Stretching and regaining normal range of motion and flexibility is extremely important when addressing deficits related to FAI. I would caution from “over stretching” the hip as this can cause irritation within the joint. Extreme caution must be considered when performing below stretches. Stretching for hip FAI includes the use of an elastic band, as the elastic band will help create slight traction in the joint; therefore, decreasing the risk of impingement and increasing the stretch of the tissue being addressed. Stretching performed prior to a training session should be dynamic and be held no longer than 5 seconds, while stretching post training should be held for duration of 20-60 seconds based on age (longer holds for increased age). All stretches should be performed for 2-3 sets for optimal flexibility gains.

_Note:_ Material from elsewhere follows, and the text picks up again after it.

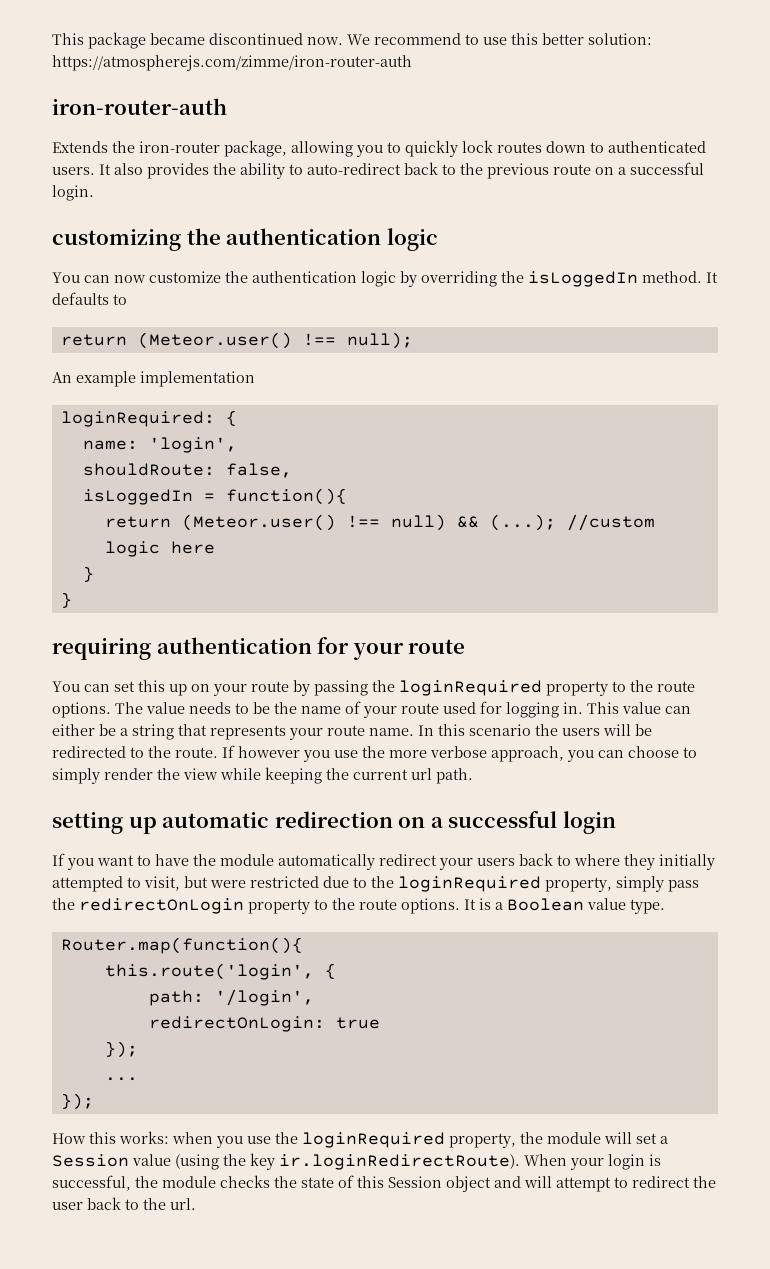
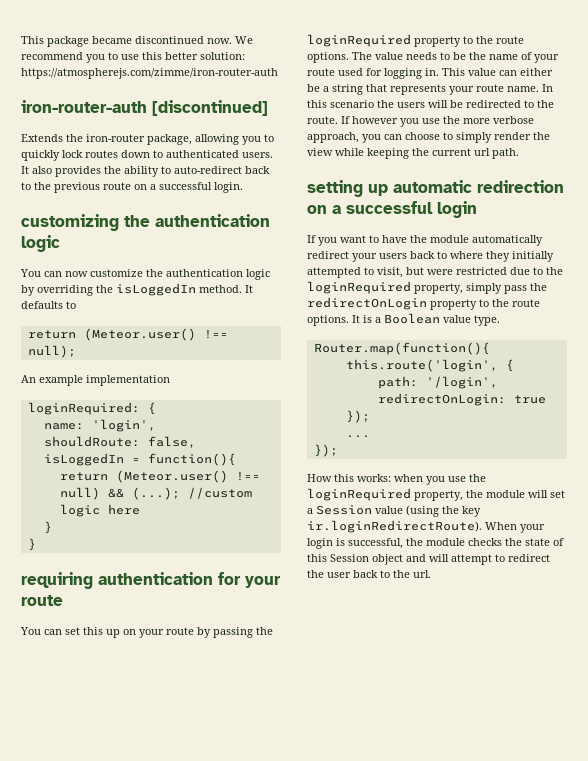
(461, 39) none -> [86,54,105,63] you
(227, 106) none -> [152,100,268,116] [discontinued]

While not all of these stretches will need to be performed daily, areas of tightness are going to need to be addressed to make significant gains. If the Thomas test above was positive, more attention is needed to the quads and hip flexor.

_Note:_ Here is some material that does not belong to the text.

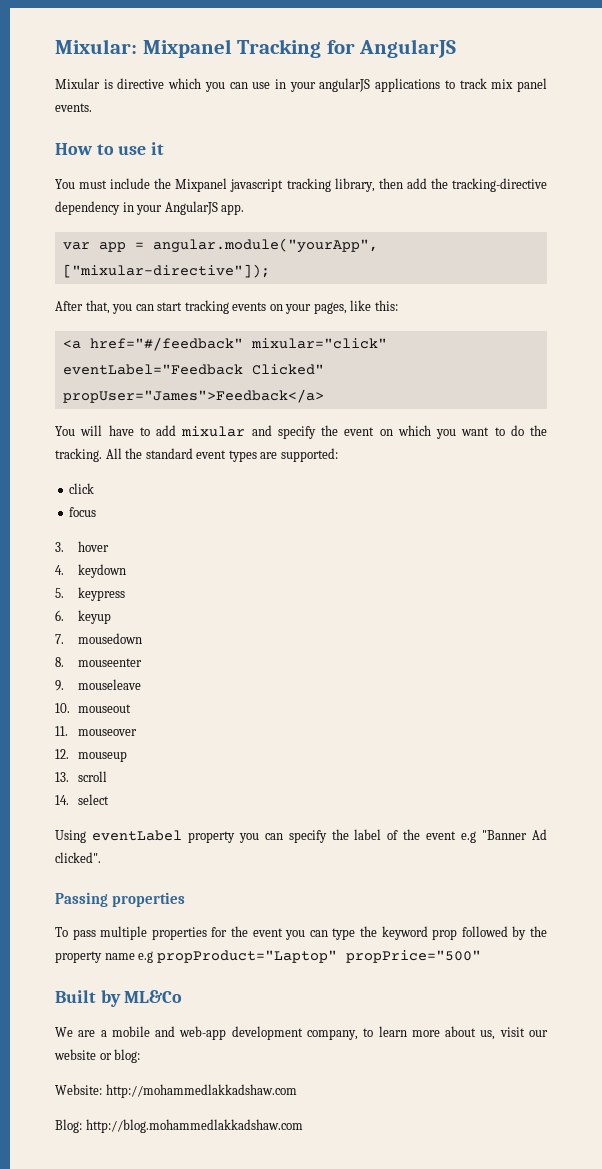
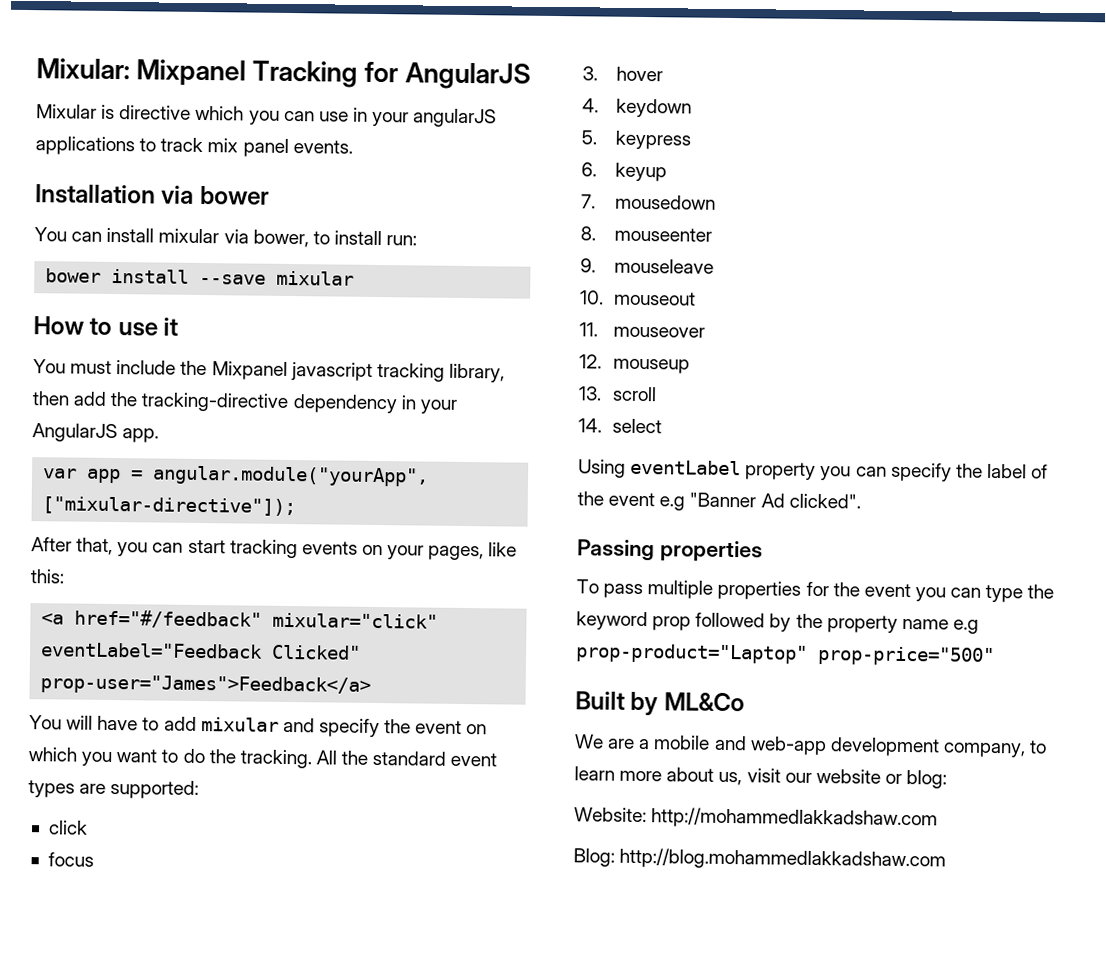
(92, 107) none -> [35,184,270,205] [34,227,418,248] [45,268,355,286] // Installation via bower // You can install mixular via bower, to install run: // bower install --save mixular
[62,389,324,403] propUser="James">Feedback</a> -> [40,674,372,696] prop-user="James">Feedback</a>
[156,950,481,963] propProduct="Laptop" propPrice="500" -> [575,643,995,667] prop-product="Laptop" prop-price="500"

If the hip flexion assessment listed above was significantly different than the non-involved side, pay more attention to the hip flexion stretch. The glute and adductor stretch are great for preparing the hip for the sumo squat position listed below. If any soreness or pain is felt with stretching, be sure to immediately stop that given stretch. Do not try to push through any discomfort with these stretches, and contact your local physical therapist or orthopedic specialist if you are experiencing negative results with the above listed stretches.

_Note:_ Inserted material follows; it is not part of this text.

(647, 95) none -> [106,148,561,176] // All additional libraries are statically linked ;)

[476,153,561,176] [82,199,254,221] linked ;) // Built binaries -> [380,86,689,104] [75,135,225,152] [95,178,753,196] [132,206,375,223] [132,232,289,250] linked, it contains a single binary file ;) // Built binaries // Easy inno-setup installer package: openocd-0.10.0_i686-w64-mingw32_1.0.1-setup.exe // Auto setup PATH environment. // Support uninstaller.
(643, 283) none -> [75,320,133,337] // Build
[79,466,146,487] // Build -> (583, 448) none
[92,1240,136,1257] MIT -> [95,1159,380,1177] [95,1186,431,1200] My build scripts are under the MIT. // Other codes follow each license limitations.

Corrective exercises are just that, corrective. These exercises are not huge strengthening exercises, especially in the beginning phases as proper muscle activation needs to be achieved before advancing to more functional positions. These exercises are broken up into 3 phases and are intended to ensure proper muscle activation in phase 1, increased difficulty in phase 2, and muscle hardening in phase 3. All of the exercises listed below or intended to decrease the tendency for the hip to obtain the position of flexion/adduction/internal rotation, which we now understand from research are the compromising positions of hip FAI. Each phase has a purpose and should not be skipped or overlooked. An individual can move on to the next phase when the appropriate sets and reps are met with minimal fatigue, perfect form, appropriate muscle activation, and no pain with any exercise. *For exercises not pictured below, a quick google search will do the trick. Pictured below are the less commonly understood exercises.
PHASE 1 (3x20reps)
PHASE 2 (3x15reps)
PHASE 3 (3×8-10reps)
Incorporating these exercises into your daily routine is going to be a huge part of being successful in addressing hip FAI. If performed correctly, these phases can be progressed through in 1-2 week blocks. Once you have completed the final phase, incorporate as many phase 3 lifts as you can into your normal training routine. Review your training with your strength coach to come up with the best possible program. I would also encourage performing phase 1 exercises (1 set) prior to heavy squatting days to ensure your hips are properly activated prior to loading. Stretching can be continued throughout life as staying mobile in your hips will allow for full movement and continued strength gains throughout your training. I hope the above information has helped open your eyes to an increasing common pathology that has been surfacing in the Olympic lifting and Cross Fit community. As previously discussed, if you are experiencing pain with the above listed stretches or exercises, please stop them immediately. If you continue to experience hip pain you should schedule an appointment with your local physical therapist or orthopedic specialist to undergo a thorough evaluation of your condition. Hip pain can arise from many different pathologies, and hip FAI should be considered if there is continued anterior hip pinching felt with daily activities or after training.